Disappeared, plants can no longer play their role as "carbon sinks" (reservoirs that store, by a natural or artificial mechanism, atmospheric carbon).

However, French forests capture 25% of the CO2 released by the country, recently recalled Sophie Szopa, atmospheric chemist, at Ouest-France.

And those who remain play their own role more difficult.

While burned forests can take thirty years to reabsorb the carbon released during the fire (if they are not burned in the meantime), the specialist adds: "Carbon sinks in France have been declining since the 1990s. , partly due to growing and drought issues. Fires are an additional pressure."

Heavy ozone pollution

In addition to fires and carbon emissions, each heat wave also comes with its own rise in surface ozone levels, the Copernicus program reported on Wednesday.

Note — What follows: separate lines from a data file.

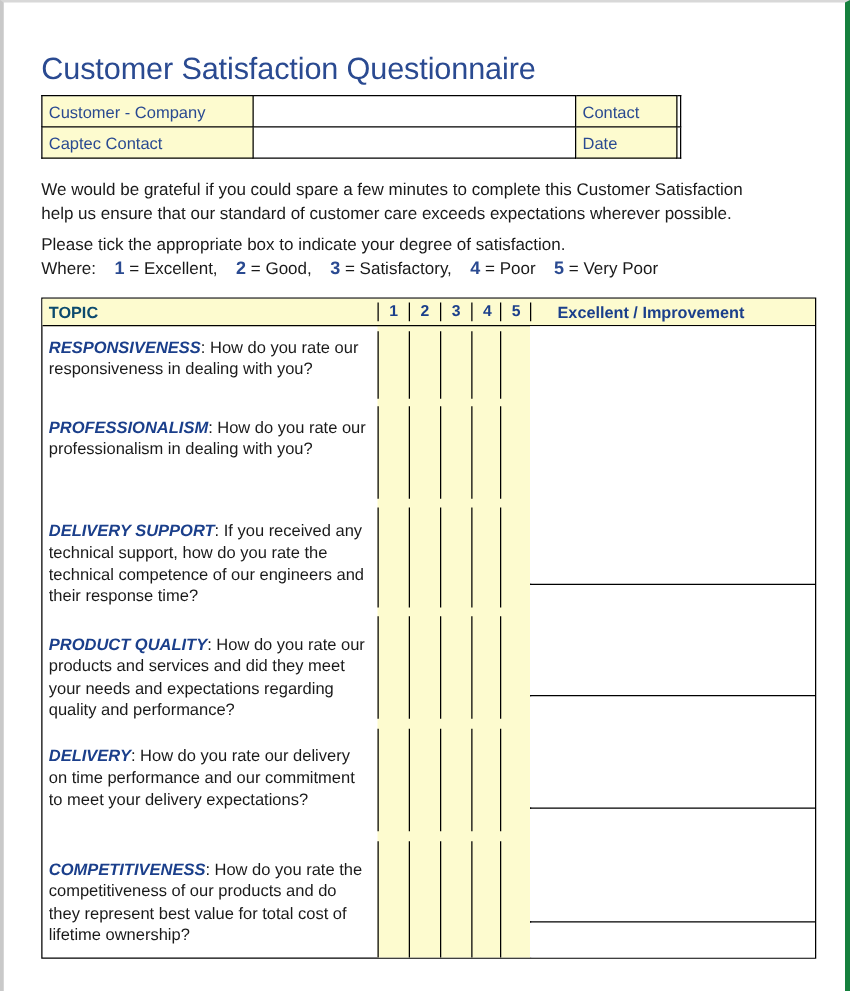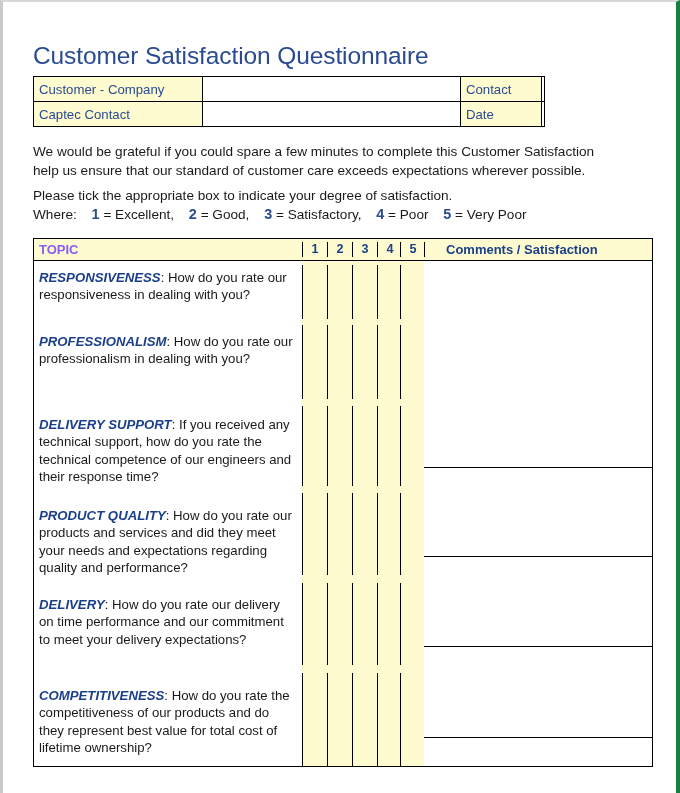--- a/index.html
+++ b/index.html
@@ -100,7 +100,7 @@
     top: 3px;
     font-size: 13px;
     font-weight: bold;
-    color: #8b5cf6;
+    color: #0c4a6e;
   }
   .hdr-comments {
     position: absolute;

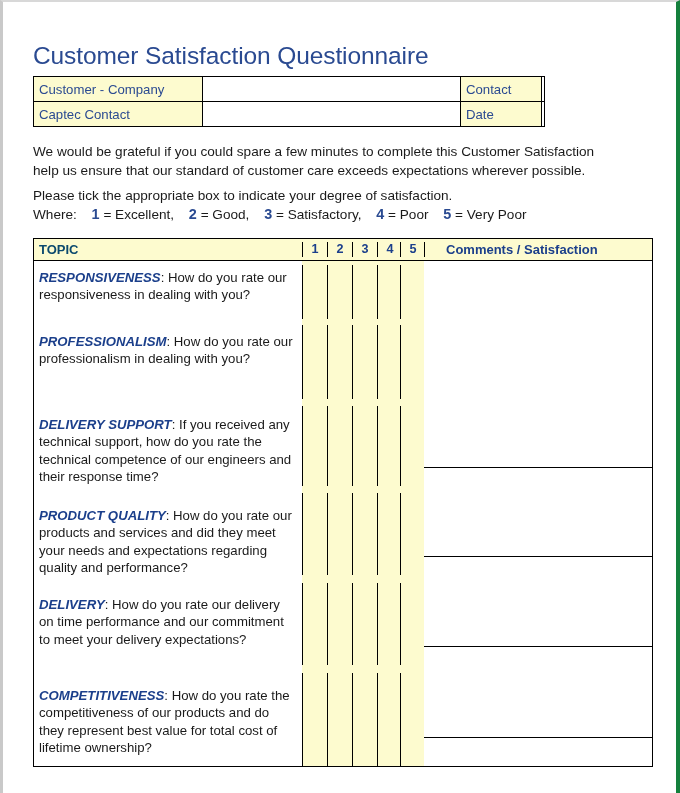--- a/index.html
+++ b/index.html
@@ -235,7 +235,7 @@
     <div class="hdr-num" style="left:367px">5</div>
     <div class="hdr-tick" style="left:390px"></div>
 
-    <div class="hdr-comments">Comments / Satisfaction</div>
+    <div class="hdr-comments">Excellent / Improvement</div>
 
     <div class="topic-cell" style="top:24px">
       <span class="kw">RESPONSIVENESS</span><span>: How do you rate our responsiveness in dealing with you?</span>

This gas, colorless and extremely irritating, is formed during the interaction between the sun, the emissions of fossil fuels and other pollutants, rejected in particular by the automobile or industry.

It is naturally present in the atmosphere, but at high altitudes.

Lower down (surface, or tropospheric, ozone), it is a major greenhouse gas and pollutant, a component of urban smog, which harms ecosystems and human health.

“The potential impacts of very heavy ozone pollution on human health can be significant, both in terms of respiratory and cardiovascular disease,” says Copernicus Atmosphere Monitoring Service Scientist Mark Parrington in the communicated.

"High values ​​can lead to symptoms such as sore throat, cough, headache and an increased risk of asthma attacks. The Clean Air Alliance estimates that ozone pollution causes around one million additional deaths per year. That is why it is crucial that we monitor surface ozone levels."

With the new heat wave sweeping across most of Europe this week, Copernicus forecasts predict further spikes in maximum daily surface ozone levels.

Levels well above the threshold of 100 µg/m³ considered safe by the World Health Organization (WHO), and often above the European 120 µg/m³ in several European capitals.

As a new #heatwave is sweeping across most of Europe the #CopernicusAtmosphere Monitoring Service is predicting daily maximum ozone levels well above the thresholds considered safe by @WHO and the EU.#airquality #airpollution #ozone

Read more: https://t. co/9XuM43cIzt pic.twitter.com/bN2cWGgUp3

— Copernicus ECMWF (@CopernicusECMWF) August 10, 2022

Last March, a study published by Canadian researchers in the journal Science already mentioned the negative influence of smoke from forest fires on the state of the ozone layer.

By studying the consequences of the 2019-2020 fires in Australia, the researchers demonstrated that the fumes that reached the atmosphere had caused a drop in the concentration of ozone and an increase in the concentration of chlorine gases.

Disturbances which could, according to them, create "holes" in the ozone layer, comparable to those which had been observed in the 1980s.